Cell Culture—Human umbilical vein endothelial cells (HUVECs) were purchased from TCS CellWorks Ltd. (Buckingham, UK) and cultured in endothelial cell basal medium supplemented with 10% fetal bovine serum, 10 ng/ml human epidermal growth factor, 12 µg/ml bovine brain extract, 50 µg/ml gentamicin sulfate, and 50 ng/ml amphotericin-8.

Porcine aortic endothelial cells expressing NP-1 (PAE/NP-1) were provided by Dr. Shay Soker. The cells were grown in Ham's F-12 medium containing 10% fetal bovine serum and 25 µg/ml hygromycin B. PAE cells expressing either KDR (PAE/KDR) or Flt-1 (PAE/Flt-1) were provided by Professor Lena Claesson-Welsh and grown in Ham's F-12 medium containing 10% fetal bovine serum and 250 µg/ml gentamicin G418.

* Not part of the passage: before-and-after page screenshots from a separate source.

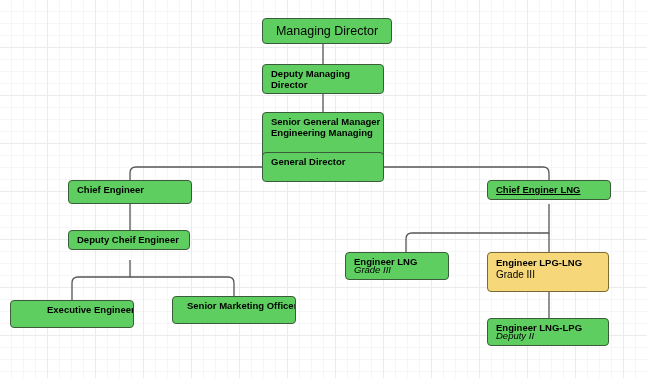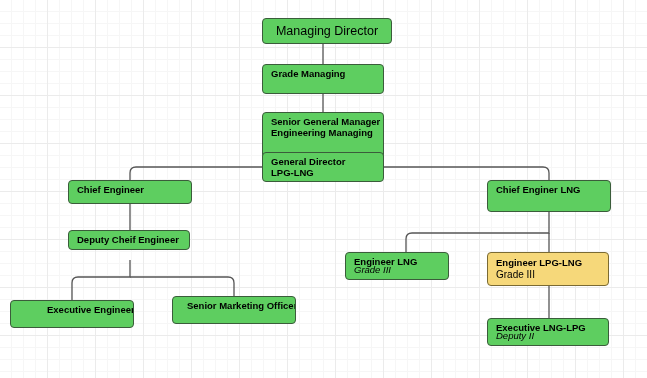--- a/index.html
+++ b/index.html
@@ -112,61 +112,61 @@
 
       <path d="M549,286 L549,318"></path>
     </g>
   </svg>
 
   <div class="node center-title" style="left:262px; top:18px; width:130px; height:26px;">
     <span class="title">Managing Director</span>
   </div>
 
   <div class="node pad" style="left:262px; top:64px; width:122px; height:30px;">
-    <div class="title">Grade Managing</div>
+    <div class="title">Deputy Managing</div>
+    <div class="title">Director</div>
   </div>
 
   <div class="node pad" style="left:262px; top:112px; width:122px; height:47px;">
     <div class="title">Senior General Manager</div>
     <div class="title">Engineering Managing</div>
   </div>
 
   <div class="node pad" style="left:262px; top:152px; width:122px; height:30px;">
     <div class="title">General Director</div>
-    <div class="title">LPG-LNG</div>
   </div>
 
   <div class="node pad" style="left:68px; top:180px; width:124px; height:24px;">
     <div class="title">Chief Engineer</div>
   </div>
 
-  <div class="node pad" style="left:487px; top:180px; width:124px; height:32px;">
+  <div class="node pad" style="left:487px; top:180px; width:124px; height:20px;text-decoration:underline;">
     <div class="title">Chief Enginer LNG</div>
   </div>
 
   <div class="node pad" style="left:68px; top:230px; width:122px; height:20px;">
     <div class="title">Deputy Cheif Engineer</div>
   </div>
 
   <div class="node pad" style="left:345px; top:252px; width:104px; height:28px;">
     <div class="title">Engineer LNG</div>
     <div class="sub" style="margin-top:-2px;">Grade III</div>
   </div>
 
-  <div class="node accent pad" style="left:487px; top:252px; width:122px; height:34px;">
+  <div class="node accent pad" style="left:487px; top:252px; width:122px; height:40px;">
     <div class="title">Engineer LPG-LNG</div>
     <div class="sub">Grade III</div>
   </div>
 
   <div class="node pad" style="left:10px; top:300px; width:124px; height:28px;">
     <div class="title" style="padding-left:28px;">Executive Engineer LPG</div>
   </div>
 
   <div class="node pad" style="left:172px; top:296px; width:124px; height:28px;">
     <div class="title" style="padding-left:6px;">Senior Marketing Officer</div>
   </div>
 
   <div class="node pad" style="left:487px; top:318px; width:122px; height:28px;">
-    <div class="title">Executive LNG-LPG</div>
+    <div class="title">Engineer LNG-LPG</div>
     <div class="sub" style="margin-top:-2px;">Deputy II</div>
   </div>
 
 </div>
 
 </body></html>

Dorsal root ganglion (DRG) explants from newborn rats were cultured as described (33, 34) on 24-well tissue culture plates precoated with poly-D-lysine (10 µg/ml) and laminin (10 µg/ml) in serum-free DMEM/F-12 medium supplemented with 100 µg/ml transferrin, 16 µg/ml putrescine, 5 µg/ml insulin, 50 ng/ml thyroxine, 50 ng/ml triiodothyronine, 39 ng/ml sodium selenite, 100 µg/ml crystallized bovine serum albumin, and with or without nerve growth factor (50 ng ml-1, mouse 7 S form, Alomone Labs). Cytosine arabinofuranoside (10 µM) was added after 1 day in culture to kill non-neuronal cells. To obtain DRG neuronal cell cultures, DRG were dissected into L15 medium and then incubated at 37 °C in EBSS containing 0.025% trypsin, 0.1% collagenase, and 0.004% DNase; enzymes were inactivated by addition of 10% fetal calf serum, and the suspension was centrifuged. The cell pellet was resuspended in growth medium and filtered through nylon mesh (20-µm pore size) to obtain a single cell suspension.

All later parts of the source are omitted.